The fortifications form an example of defence in depth. The main walls are stone faced, in plan faceted and angled with projecting bastions and redoubts so that every wall face is covered by fire from guns sited on top of other walls. The walls are many yards wide and grassed over, on top of barrel vaulted casemates which form underground bunkers designed to protect the entire garrison from artillery fire. The approach to the fortress from the landward side is across a wide area of loose shingle, unsuitable for siting heavy guns, so that besieging artillery is kept out of range. Sloping grassy banks designed to absorb artillery shells all but hide the fort from view. The entrance is reached via a ravelin, a free standing defensive structure incorporating a guardhouse and completely exposed to fire from the main fort, then by a raised wooden walkway, complete with drawbridge, bridging across a wide ditch set between heavily defended bastions. The ditch forms a wide killing ground openly exposed to gunfire from these walls.

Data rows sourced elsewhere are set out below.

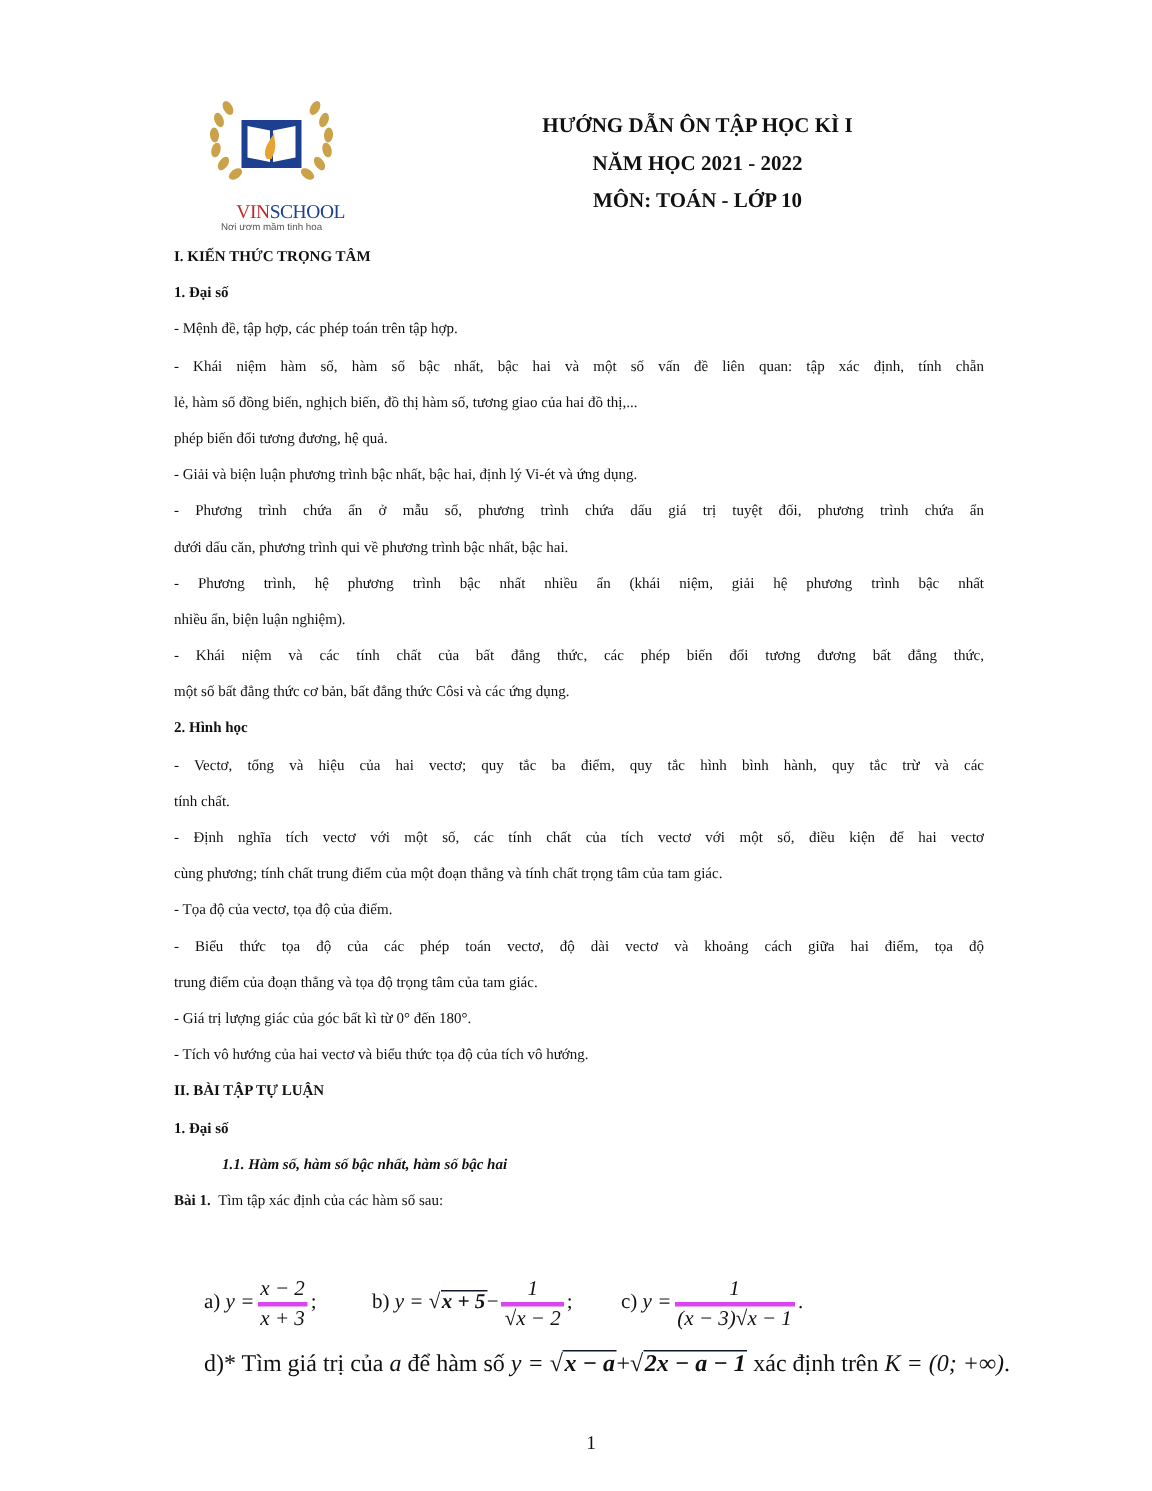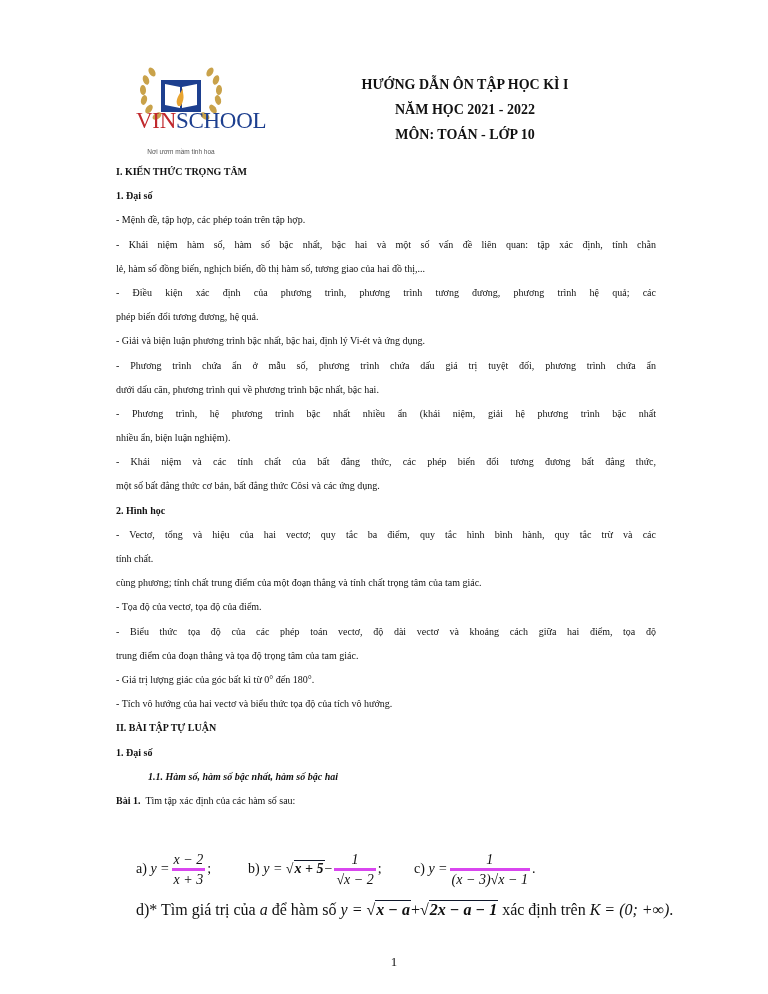--- a/index.html
+++ b/index.html
@@ -1,21 +1,21 @@
 <!DOCTYPE html>
 <html><head>
 <meta charset="utf-8">
 <style>
   html, body { margin: 0; padding: 0; background: #ffffff; }
   body { width: 768px; height: 994px; position: relative; overflow: hidden;
          font-family: "Liberation Serif", "DejaVu Serif", serif; color: #111; }
   .logo { position: absolute; left: 134px; top: 60px; width: 94px; height: 100px; }
   .logo svg { display: block; }
-  .logo-text { position: absolute; left: 2px; top: 52px; width: 94px; text-align: right;
-               font-size: 23px; letter-spacing: -0.3px; line-height: 18px; }
+  .logo-text { position: absolute; left: 2px; top: 72px; width: 94px; text-align: right;
+               font-size: 13px; letter-spacing: -0.3px; line-height: 18px; }
   .logo-text .vin { color: #c0282d; }
   .logo-text .school { color: #1d3f8f; }
   .logo-tag { position: absolute; left: 0; top: 88px; width: 94px; text-align: center;
               font-family: "Liberation Sans", sans-serif; font-size: 6.5px; color: #555; }
   .title-block { position: absolute; left: 300px; top: 72px; width: 330px; text-align: center;
                  font-weight: bold; font-size: 14px; }
   .title-block div { height: 25px; line-height: 25px; font-family: Liberation Serif, serif; }
   .content { position: absolute; left: 116px; top: 160px; width: 540px; font-size: 10px; }
   .line { height: 24.2px; line-height: 24.2px; white-space: nowrap; }
   .just { text-align: justify; text-align-last: justify; }
@@ -71,33 +71,33 @@
   <div>NĂM HỌC 2021 - 2022</div>
   <div>MÔN: TOÁN - LỚP 10</div>
 </div>
 
 <div class="content">
   <div class="line h">I. KIẾN THỨC TRỌNG TÂM</div>
   <div class="line h">1. Đại số</div>
   <div class="line">- Mệnh đề, tập hợp, các phép toán trên tập hợp.</div>
   <div class="line just">- Khái niệm hàm số, hàm số bậc nhất, bậc hai và một số vấn đề liên quan: tập xác định, tính chẵn</div>
   <div class="line">lẻ, hàm số đồng biến, nghịch biến, đồ thị hàm số, tương giao của hai đồ thị,...</div>
-  <div class="line just">- Điều kiện xác định của phương trình, phương trình tương đương, phương trình hệ quả; các</div>
   <div class="line">phép biến đổi tương đương, hệ quả.</div>
   <div class="line">- Giải và biện luận phương trình bậc nhất, bậc hai, định lý Vi-ét và ứng dụng.</div>
   <div class="line just">- Phương trình chứa ẩn ở mẫu số, phương trình chứa dấu giá trị tuyệt đối, phương trình chứa ẩn</div>
   <div class="line">dưới dấu căn, phương trình qui về phương trình bậc nhất, bậc hai.</div>
   <div class="line just">- Phương trình, hệ phương trình bậc nhất nhiều ẩn (khái niệm, giải hệ phương trình bậc nhất</div>
   <div class="line">nhiều ẩn, biện luận nghiệm).</div>
   <div class="line just">- Khái niệm và các tính chất của bất đẳng thức, các phép biến đổi tương đương bất đẳng thức,</div>
   <div class="line">một số bất đẳng thức cơ bản, bất đẳng thức Côsi và các ứng dụng.</div>
 
   <div class="line h">2. Hình học</div>
   <div class="line just">- Vectơ, tổng và hiệu của hai vectơ; quy tắc ba điểm, quy tắc hình bình hành, quy tắc trừ và các</div>
   <div class="line">tính chất.</div>
+  <div class="line just">- Định nghĩa tích vectơ với một số, các tính chất của tích vectơ với một số, điều kiện để hai vectơ</div>
   <div class="line">cùng phương; tính chất trung điểm của một đoạn thẳng và tính chất trọng tâm của tam giác.</div>
   <div class="line">- Tọa độ của vectơ, tọa độ của điểm.</div>
   <div class="line just">- Biểu thức tọa độ của các phép toán vectơ, độ dài vectơ và khoảng cách giữa hai điểm, tọa độ</div>
   <div class="line">trung điểm của đoạn thẳng và tọa độ trọng tâm của tam giác.</div>
   <div class="line">- Giá trị lượng giác của góc bất kì từ 0° đến 180°.</div>
   <div class="line">- Tích vô hướng của hai vectơ và biểu thức tọa độ của tích vô hướng.</div>
 
   <div class="line h">II. BÀI TẬP TỰ LUẬN</div>
   <div class="line h">1. Đại số</div>
   <div class="line hi">1.1. Hàm số, hàm số bậc nhất, hàm số bậc hai</div>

The barracks are still in use as a military establishment, but much of the site is open to the public, subject to an entrance charge.
Historic Scotland use part of one of the barracks to display reconstructions of life in the early days of the fort, and the Grand Magazine displays the Seafield Collection of Arms as well as forming a stage for actors recreating the lives and stories of soldiers in the 18th century.
Highlanders’ Museum (Queen’s Own Highlanders Collection).
The former Lieutenant Governors’ House is home to the Highlanders’ Museum, the official regimental museum of the Queen’s Own Highlanders and Lovat Scouts. The exhibits include uniforms, weapons, medals, World War I memorial plaques known as “death pennies”, photographs, paintings, memorabilia and regimental regalia. Displays include the history of the regiments, their links to the clans, the Highland charge, Sergeant Alexander Edwards and other notable regimental members, and the regiments’ activities in different conflicts.
The regimental Chapel is also open to visitors, and features many regimental colours and memorials.